WHAT THE TASK ASKS:
For the records that follow, give the number of lines containing the word "left", with no added text.
:: DATA FOR ANALYSIS
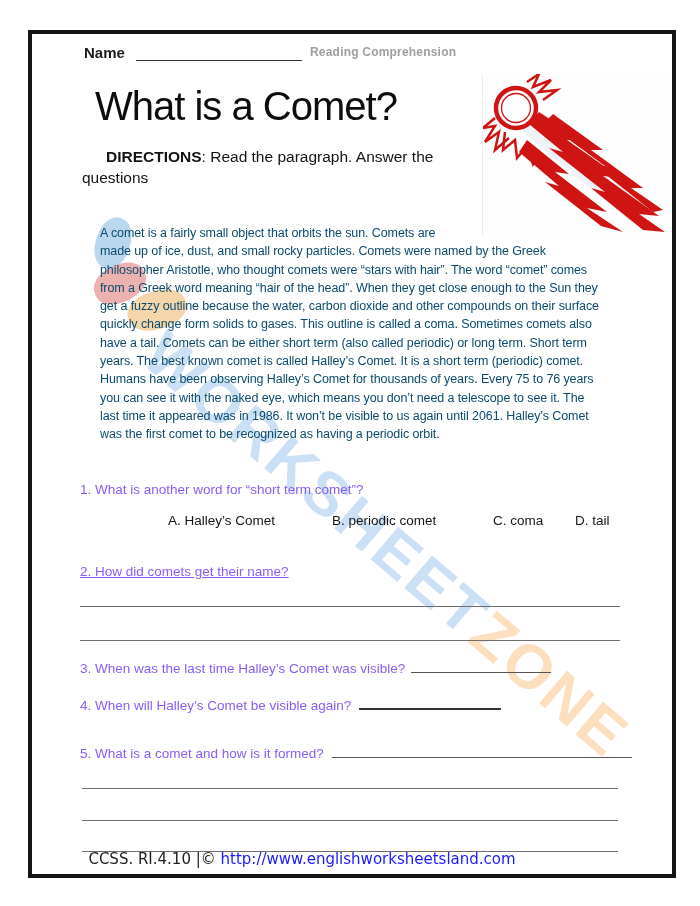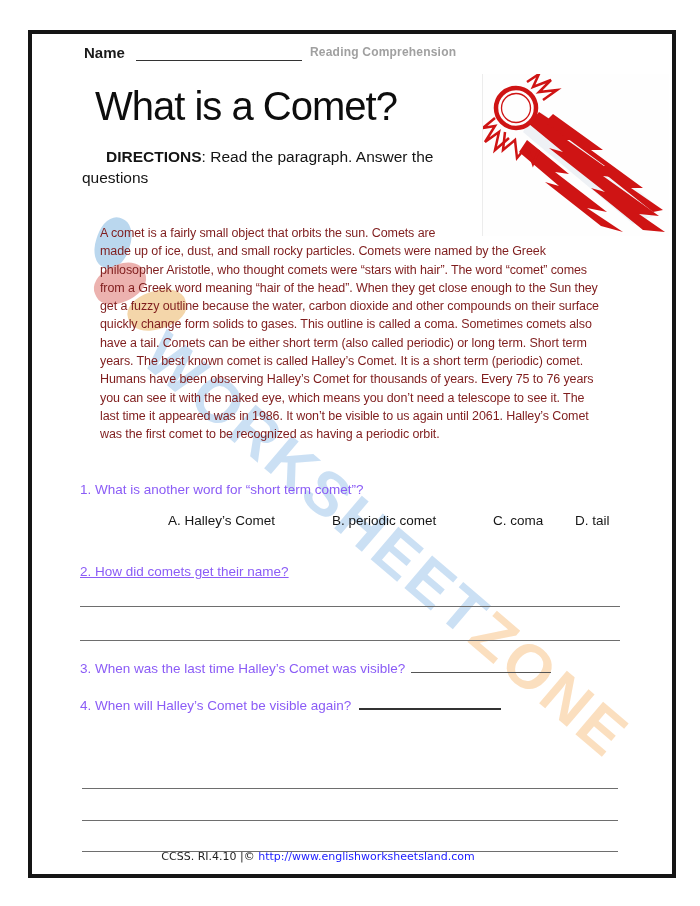--- a/index.html
+++ b/index.html
@@ -31,7 +31,7 @@
   .directions{left:82px;top:146px;font-size:15.5px;line-height:21px;color:#141414;}
   .directions b{font-weight:bold;margin-left:24px;}
   
-  .paragraph{left:100px;top:224px;font-size:12.5px;letter-spacing:-0.1px;color:#7f1d1d;}
+  .paragraph{left:100px;top:224px;font-size:12.5px;letter-spacing:-0.1px;color:#0c4a6e;}
   .paragraph div{height:18.3px;line-height:18.3px;white-space:nowrap;}
   
   .q{font-size:13.5px;color:#8b5cf6;white-space:nowrap;}

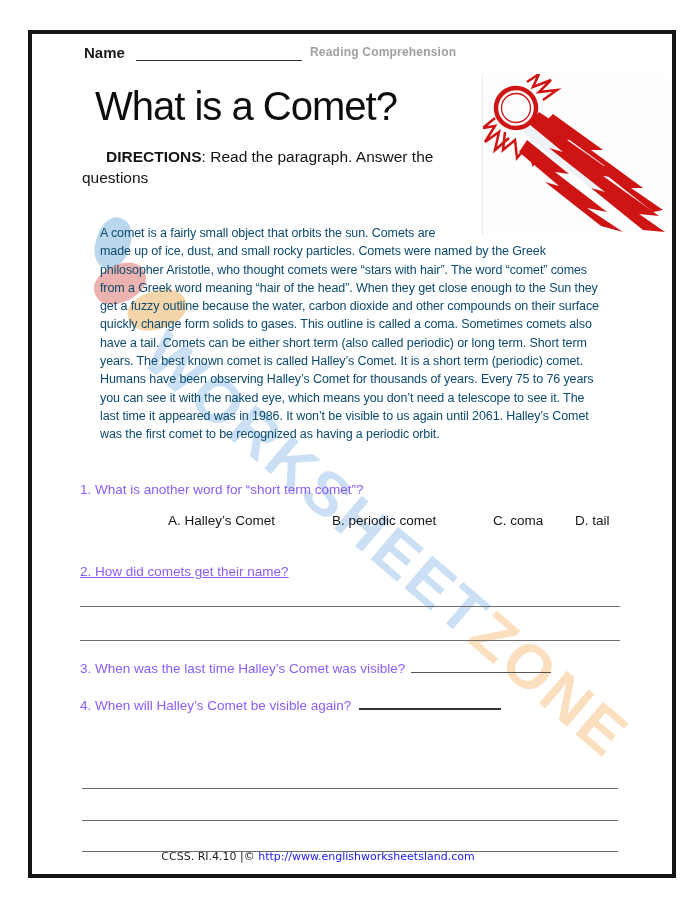--- a/index.html
+++ b/index.html
@@ -130,6 +130,7 @@
 
   <div class="abs q q4"><span>4. When will Halley’s Comet be visible again?</span><span class="inline-line w4"></span></div>
 
+  <div class="abs q q5"><span>5.  What is a comet and how is it formed?</span><span class="inline-line w5"></span></div>
 
   <div class="abs rule b1"></div>
   <div class="abs rule b2"></div>

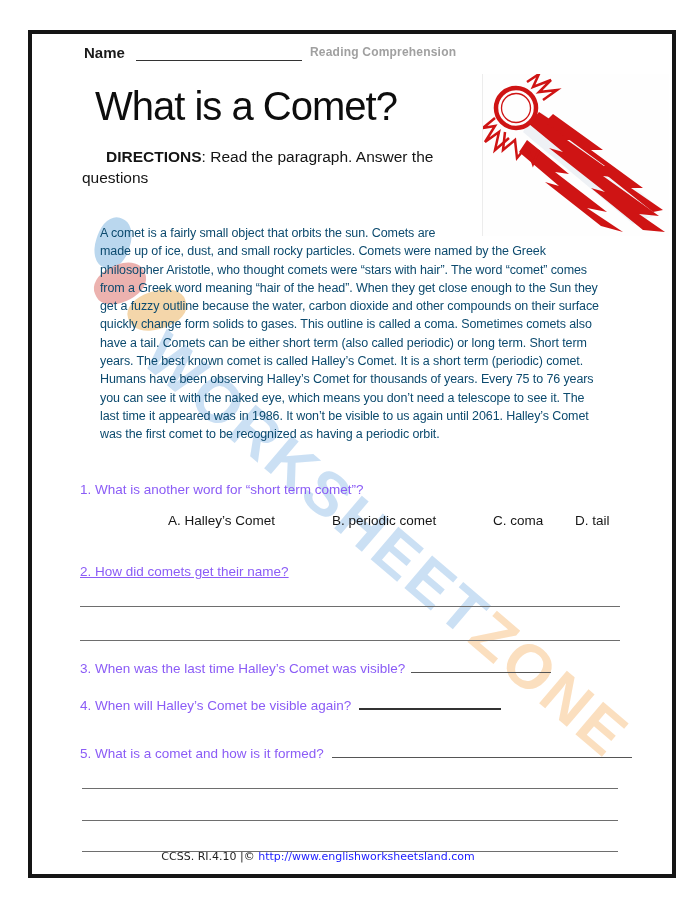--- a/index.html
+++ b/index.html
@@ -53,8 +53,8 @@
   .inline-line.w4{width:142px;margin-left:8px;border-bottom:2.2px solid #333;height:11px;}
   .inline-line.w5{width:300px;margin-left:8px;}
   
-  .footer{left:44px;top:850px;width:548px;text-align:center;
-          font-family:"DejaVu Sans",sans-serif;font-size:11px;color:#1f1f1f;}
+  .footer{left:28px;top:850px;width:548px;text-align:center;
+          font-family:"DejaVu Sans",sans-serif;font-size:15px;color:#1f1f1f;}
   .footer a{color:#1a1aff;text-decoration:none;}
 </style>
 </head>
::::
REPLY:
8